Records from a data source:
■ ■ ■

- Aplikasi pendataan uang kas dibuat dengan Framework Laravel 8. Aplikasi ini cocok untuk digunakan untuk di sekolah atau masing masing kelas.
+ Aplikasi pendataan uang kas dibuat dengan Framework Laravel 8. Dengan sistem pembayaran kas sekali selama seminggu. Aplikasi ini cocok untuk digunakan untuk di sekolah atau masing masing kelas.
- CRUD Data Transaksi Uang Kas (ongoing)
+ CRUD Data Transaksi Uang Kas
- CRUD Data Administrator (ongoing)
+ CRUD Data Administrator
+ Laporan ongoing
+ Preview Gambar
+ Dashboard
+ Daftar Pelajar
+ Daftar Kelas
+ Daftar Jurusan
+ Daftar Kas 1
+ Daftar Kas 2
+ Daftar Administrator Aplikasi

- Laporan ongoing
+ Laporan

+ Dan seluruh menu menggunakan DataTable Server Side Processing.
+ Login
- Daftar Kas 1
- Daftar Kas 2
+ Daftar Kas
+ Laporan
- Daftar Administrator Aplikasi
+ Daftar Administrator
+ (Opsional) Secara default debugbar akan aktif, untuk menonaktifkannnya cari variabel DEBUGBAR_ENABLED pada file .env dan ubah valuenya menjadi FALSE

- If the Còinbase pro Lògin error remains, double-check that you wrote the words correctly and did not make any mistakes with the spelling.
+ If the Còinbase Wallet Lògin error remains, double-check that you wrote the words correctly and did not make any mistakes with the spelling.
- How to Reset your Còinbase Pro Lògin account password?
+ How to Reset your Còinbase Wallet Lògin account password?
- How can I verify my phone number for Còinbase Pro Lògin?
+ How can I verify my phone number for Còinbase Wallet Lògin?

■ ■ ■

ACTIVITY: Transcribe exactly, please, the lines from the one with "valuenya menjadi FALSE" to the last line of the entries above, ends included.

THE COMPLETED TASK:
+ (Opsional) Secara default debugbar akan aktif, untuk menonaktifkannnya cari variabel DEBUGBAR_ENABLED pada file .env dan ubah valuenya menjadi FALSE

- If the Còinbase pro Lògin error remains, double-check that you wrote the words correctly and did not make any mistakes with the spelling.
+ If the Còinbase Wallet Lògin error remains, double-check that you wrote the words correctly and did not make any mistakes with the spelling.
- How to Reset your Còinbase Pro Lògin account password?
+ How to Reset your Còinbase Wallet Lògin account password?
- How can I verify my phone number for Còinbase Pro Lògin?
+ How can I verify my phone number for Còinbase Wallet Lògin?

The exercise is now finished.